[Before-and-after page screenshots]
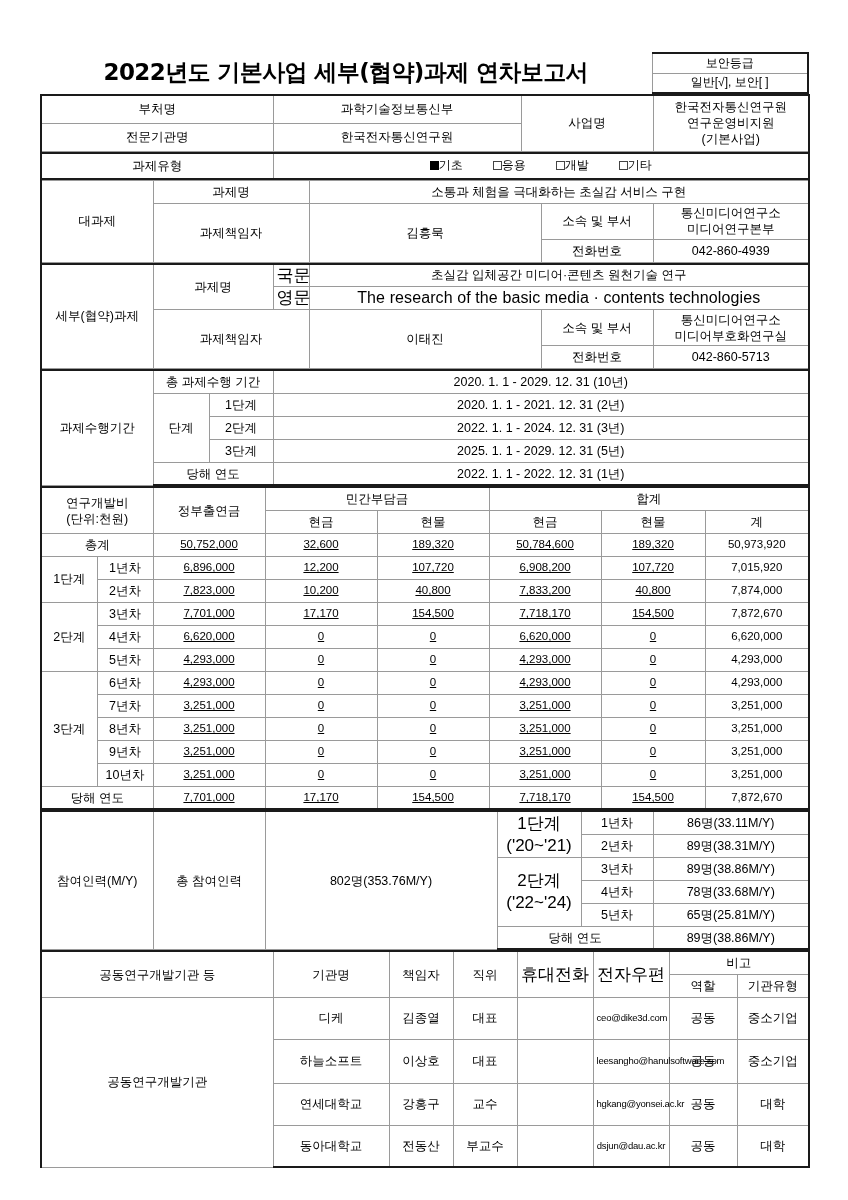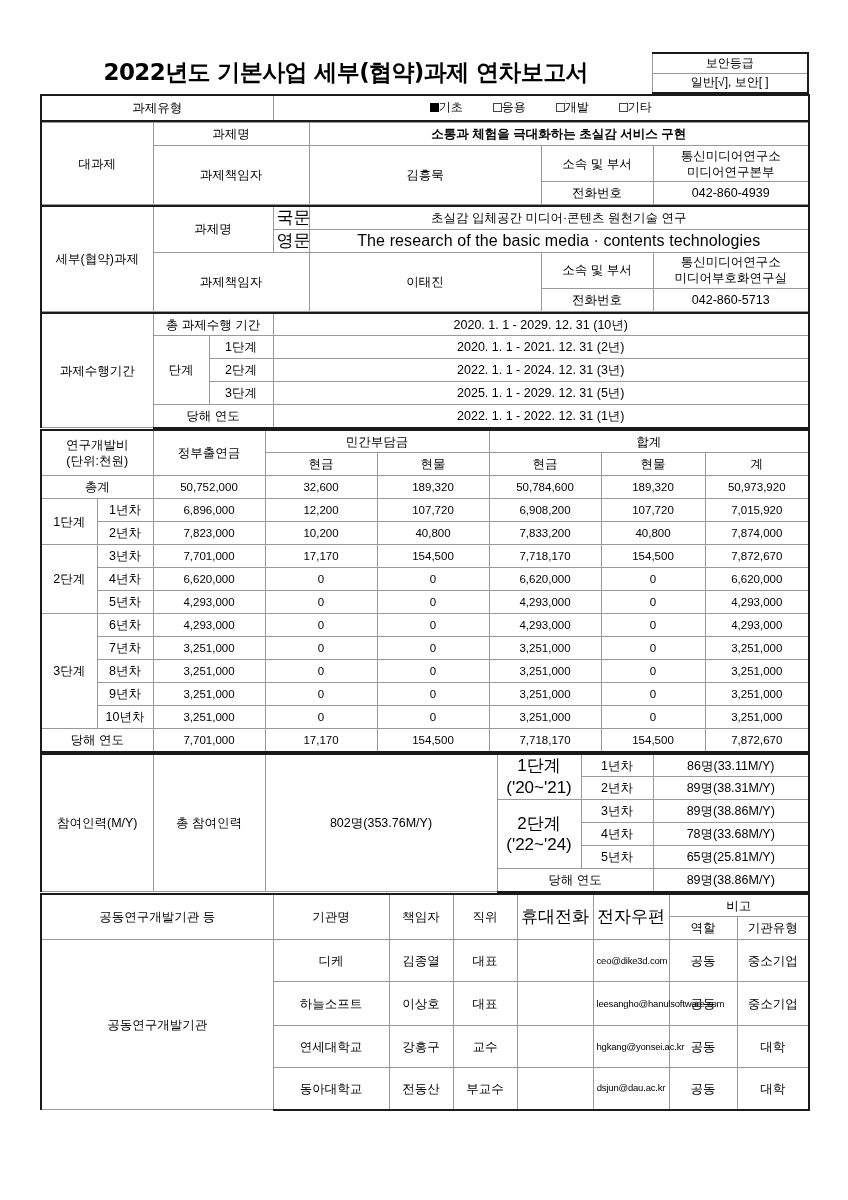--- a/index.html
+++ b/index.html
@@ -118,6 +118,30 @@
   </tbody>
     </table>
 
+  <table class="doc">
+    <colgroup>
+      <col style="width:232px">
+        <col style="width:248px">
+        <col style="width:132px">
+        <col style="width:156px">
+    </colgroup>
+    <tbody>
+        <tr>
+      <td class="lbl tb-thick-top tb-thick-left sec-title" style="height:28px;">부처명</td>
+      <td class="tb-thick-top sec-title">과학기술정보통신부</td>
+      <td class="lbl tb-thick-top sec-title" rowspan="2">사업명</td>
+      <td class="tb-thick-top tb-thick-right sec-title" rowspan="2">
+        <div>한국전자통신연구원</div>
+        <div>연구운영비지원</div>
+        <div>(기본사업)</div>
+      </td>
+    </tr>
+    <tr>
+      <td class="lbl tb-thick-left sec-title" style="height:28px;">전문기관명</td>
+      <td class="sec-title">한국전자통신연구원</td>
+    </tr>
+  </tbody>
+    </table>
 
   <table class="doc">
     <colgroup>

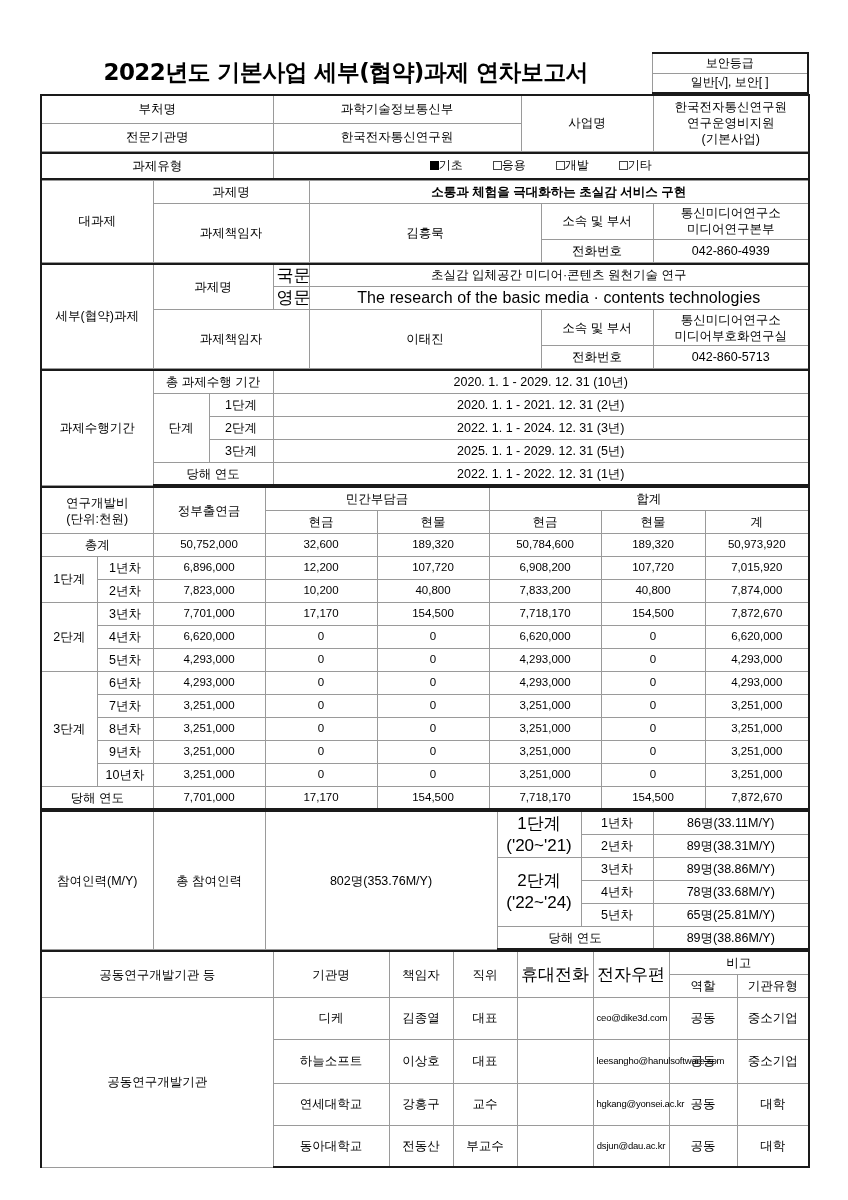--- a/index.html
+++ b/index.html
@@ -188,7 +188,7 @@
         <tr>
       <td class="lbl tb-thick-left sec-title" rowspan="3">대과제</td>
       <td class="lbl sec-title" colspan="2">과제명</td>
-      <td class="sec-title" colspan="3" style="border-right-width:2.4px;border-right-color:#1a1a1a;font-weight:bold;">소통과 체험을 극대화하는 초실감 서비스 구현</td>
+      <td class="sec-title" colspan="3" style="border-right-width:2.4px;border-right-color:#1a1a1a;">소통과 체험을 극대화하는 초실감 서비스 구현</td>
     </tr>
     <tr>
       <td class="lbl sec-title" colspan="2" rowspan="2">과제책임자</td>

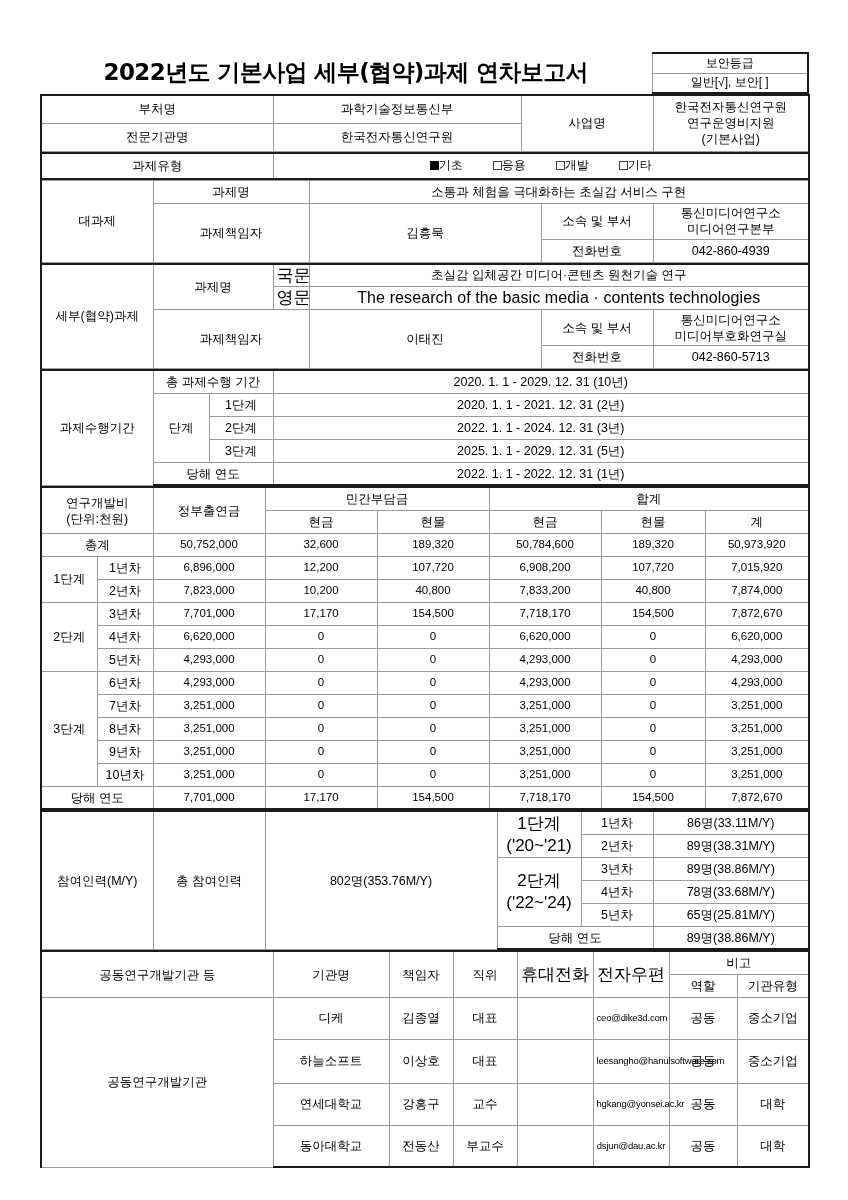--- a/index.html
+++ b/index.html
@@ -51,7 +51,7 @@
   .tb-thick-left { border-left: 2.4px solid #1a1a1a !important; }
   .tb-thick-right { border-right: 2.4px solid #1a1a1a !important; }
 
-  td.num { text-align: right; padding-right: 6px; }
+  td.num { text-align: right; padding-right: 6px; text-decoration: underline; }
   td.numc { text-align: right; padding-right: 9px; }
 
   .title-cell {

== WORK TO BE COMPLETED ==
The expected answer is a number and nothing else: how many lines above include the word "table".

== WRITTEN ANSWER ==
4